Documentation/kbuild/gendwarfksyms.rst - kernel/common - Git at Google

 =======================
 DWARF module versioning
 =======================

 1. Introduction
 ===============

 When CONFIG_MODVERSIONS is enabled, symbol versions for modules
 are typically calculated from preprocessed source code using the
 **genksyms** tool.  However, this is incompatible with languages such
 as Rust, where the source code has insufficient information about
 the resulting ABI. With CONFIG_GENDWARFKSYMS (and CONFIG_DEBUG_INFO)
 selected, **gendwarfksyms** is used instead to calculate symbol versions
 from the DWARF debugging information, which contains the necessary
 details about the final module ABI.

 1.1. Usage
 ==========

 gendwarfksyms accepts a list of object files on the command line, and a
 list of symbol names (one per line) in standard input::

         Usage: gendwarfksyms [options] elf-object-file ... < symbol-list

         Options:
           -d, --debug          Print debugging information
               --dump-dies      Dump DWARF DIE contents
               --dump-die-map   Print debugging information about die_map changes
               --dump-types     Dump type strings
               --dump-versions  Dump expanded type strings used for symbol versions
           -s, --stable         Support kABI stability features
           -T, --symtypes file  Write a symtypes file
           -h, --help           Print this message


 2. Type information availability
 ================================

 While symbols are typically exported in the same translation unit (TU)
 where they're defined, it's also perfectly fine for a TU to export
 external symbols. For example, this is done when calculating symbol
 versions for exports in stand-alone assembly code.

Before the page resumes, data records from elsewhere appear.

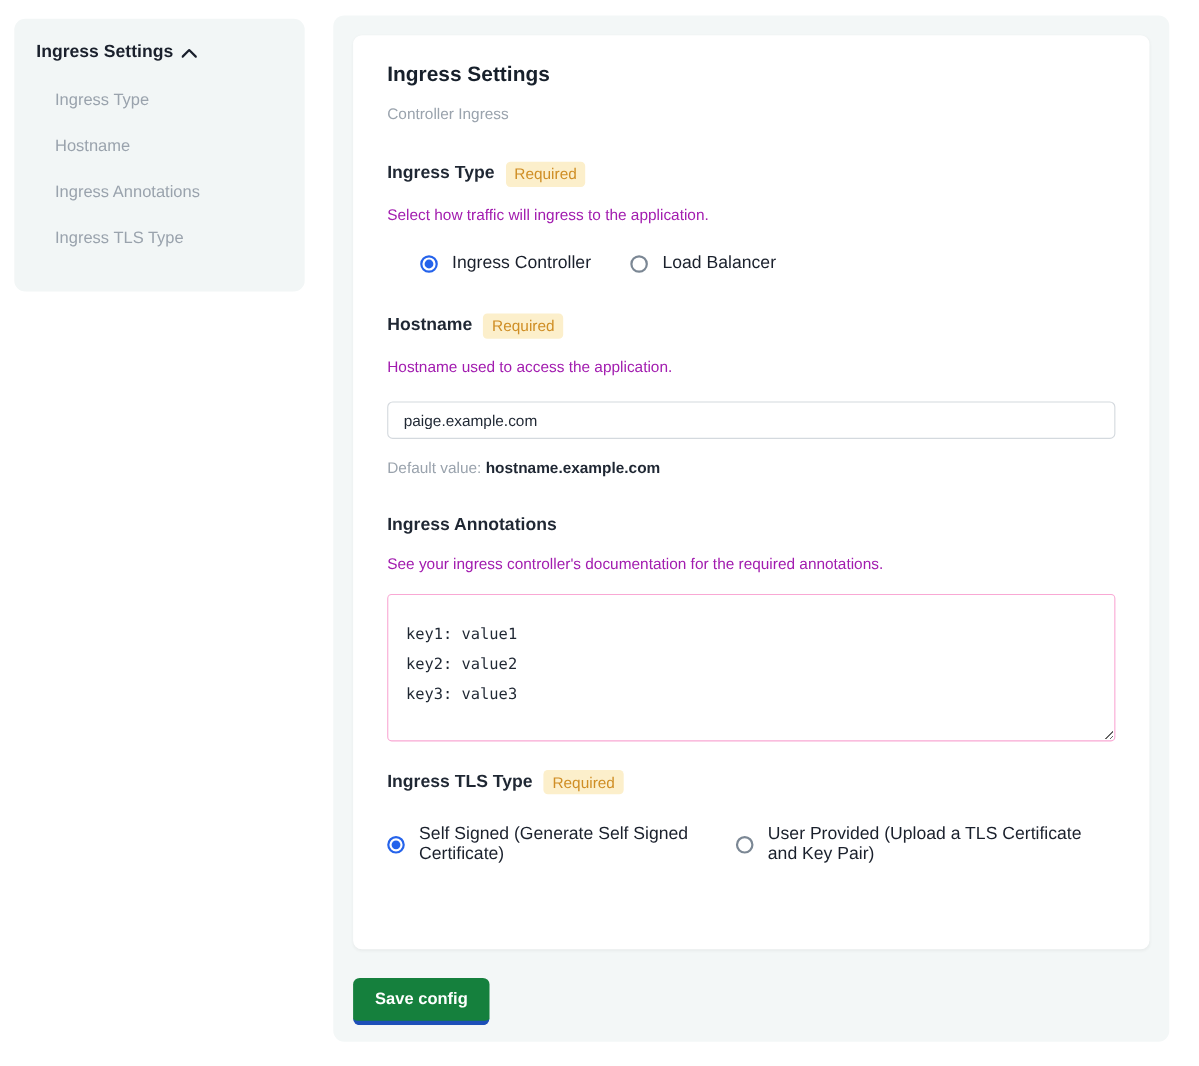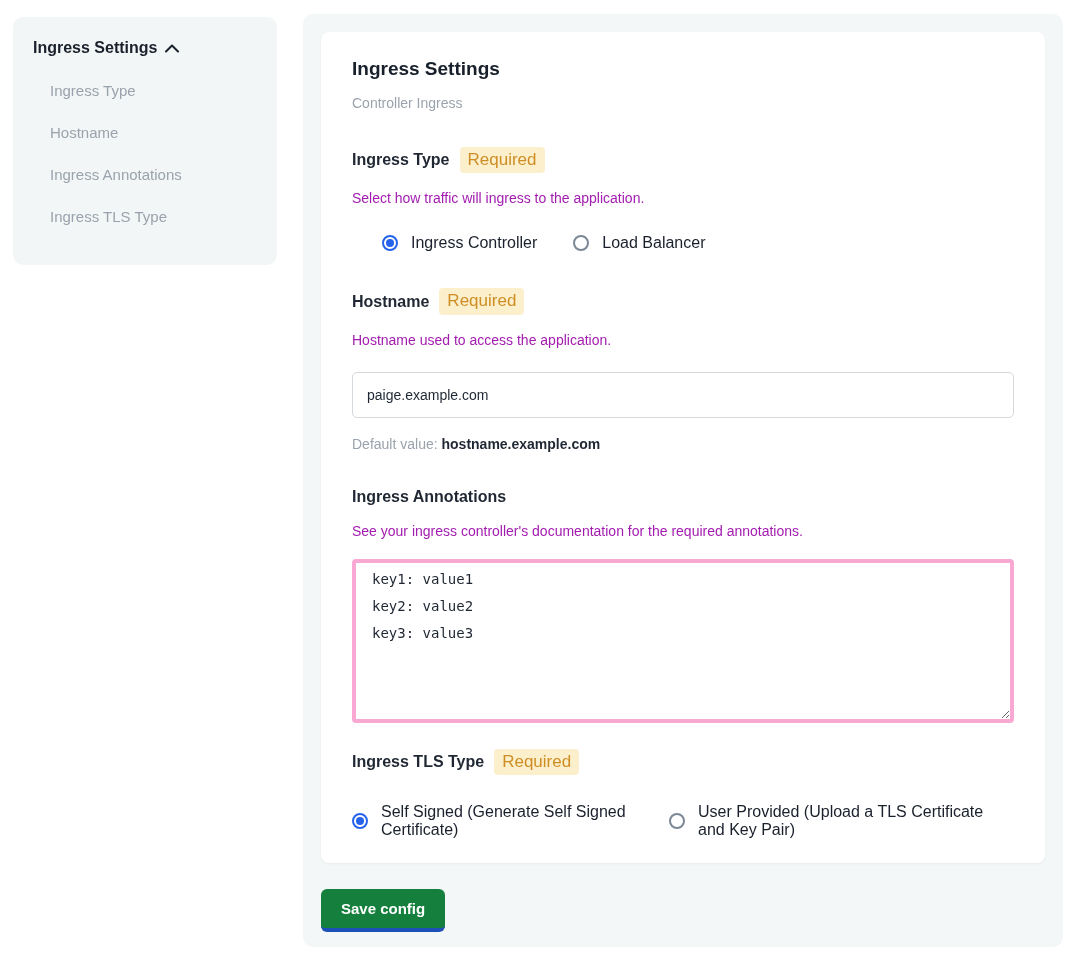--- a/index.html
+++ b/index.html
@@ -62,7 +62,7 @@
   .badge {
     background: #fcefcb;
     color: #cf8e25;
-    font-size: 17px;
+    font-size: 14px;
     padding: 3px 8px;
     border-radius: 4px;
     line-height: 1.2;

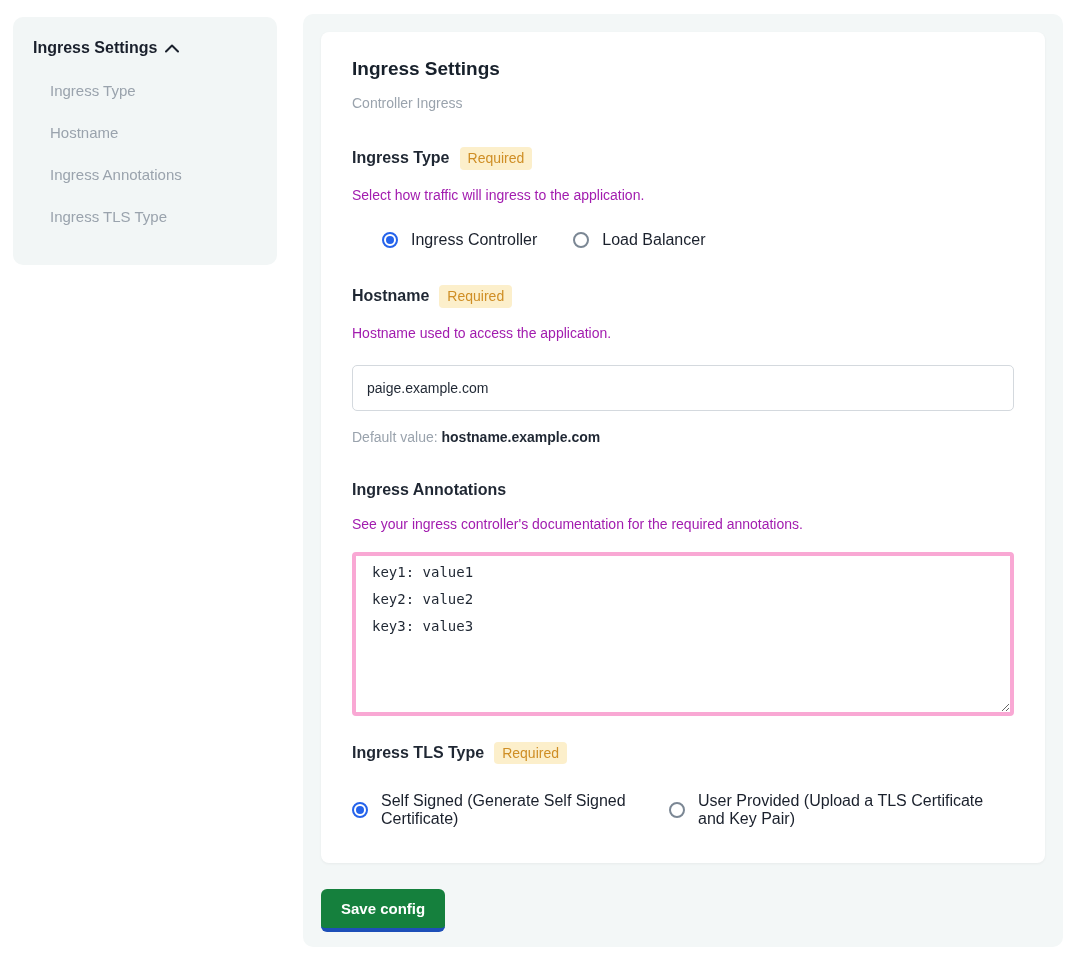--- a/index.html
+++ b/index.html
@@ -92,7 +92,7 @@
   .text-input {
     display: block;
     margin-top: 24px;
-    width: 100%; height: 46px;
+    width: 100%; height: 34px;
     border: 1px solid #d4d9de;
     border-radius: 5px;
     padding: 0 14px;

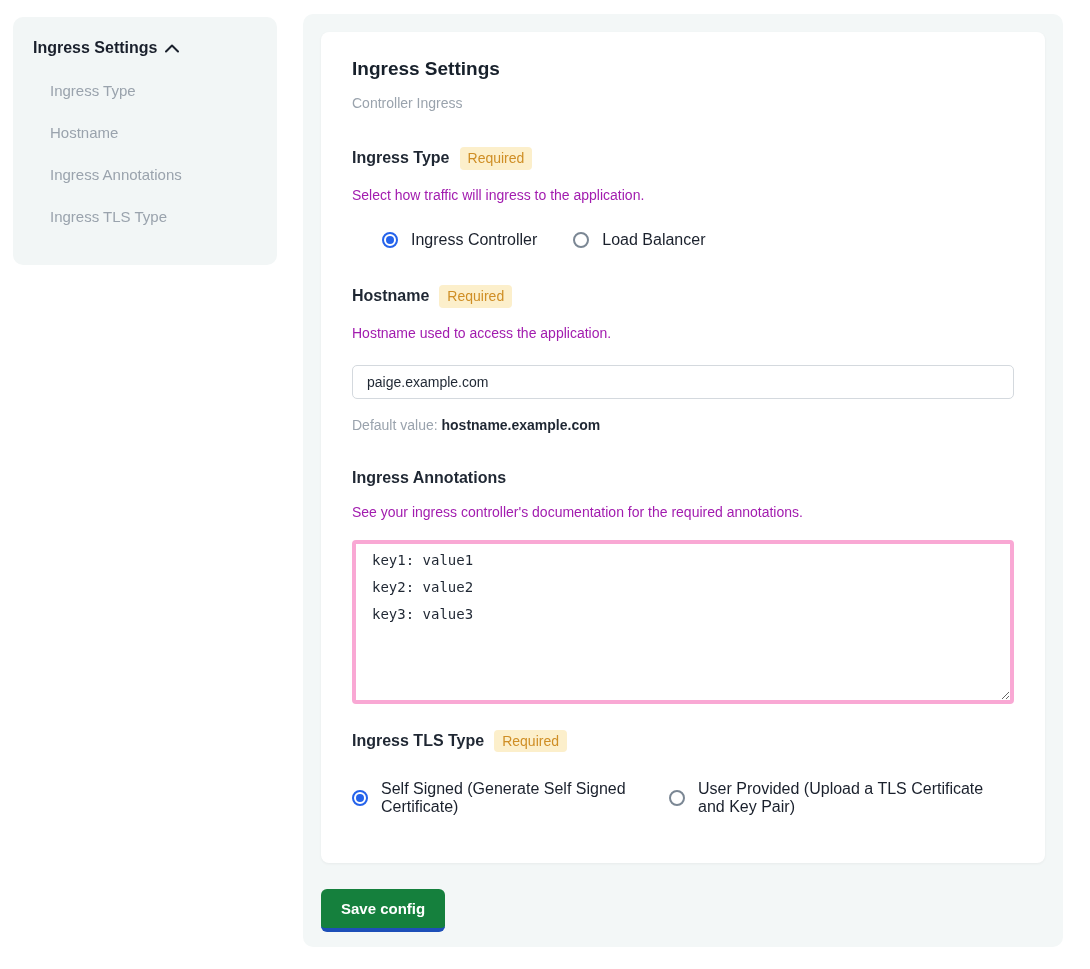--- a/index.html
+++ b/index.html
@@ -109,10 +109,10 @@
   .annotations-textarea {
     display: block;
     margin-top: 20px;
-    width: 100%; height: 164px;
-    border: 4px solid #f9a8d4;
+    width: 100%; height: 134px;
+    border: 1px solid #f9a8d4;
     border-radius: 4px;
-    padding: 3px 16px;
+    padding: 23px 16px;
     box-sizing: border-box;
     font-family: "DejaVu Sans Mono", monospace;
     font-size: 14px;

 To ensure the compiler emits the necessary DWARF type information in the
 TU where symbols are actually exported, gendwarfksyms adds a pointer
 to exported symbols in the `EXPORT_SYMBOL()` macro using the following
 macro::

         #define __GENDWARFKSYMS_EXPORT(sym)                             \
                 static typeof(sym) *__gendwarfksyms_ptr_##sym __used    \
                         __section(".discard.gendwarfksyms") = &sym;


 When a symbol pointer is found in DWARF, gendwarfksyms can use its
 type for calculating symbol versions even if the symbol is defined
 elsewhere. The name of the symbol pointer is expected to start with
 `__gendwarfksyms_ptr_`, followed by the name of the exported symbol.

 3. Symtypes output format
 =========================

 Similarly to genksyms, gendwarfksyms supports writing a symtypes
 file for each processed object that contain types for exported
 symbols and each referenced type that was used in calculating symbol
 versions. These files can be useful when trying to determine what
 exactly caused symbol versions to change between builds. To generate
 symtypes files during a kernel build, set `KBUILD_SYMTYPES=1`.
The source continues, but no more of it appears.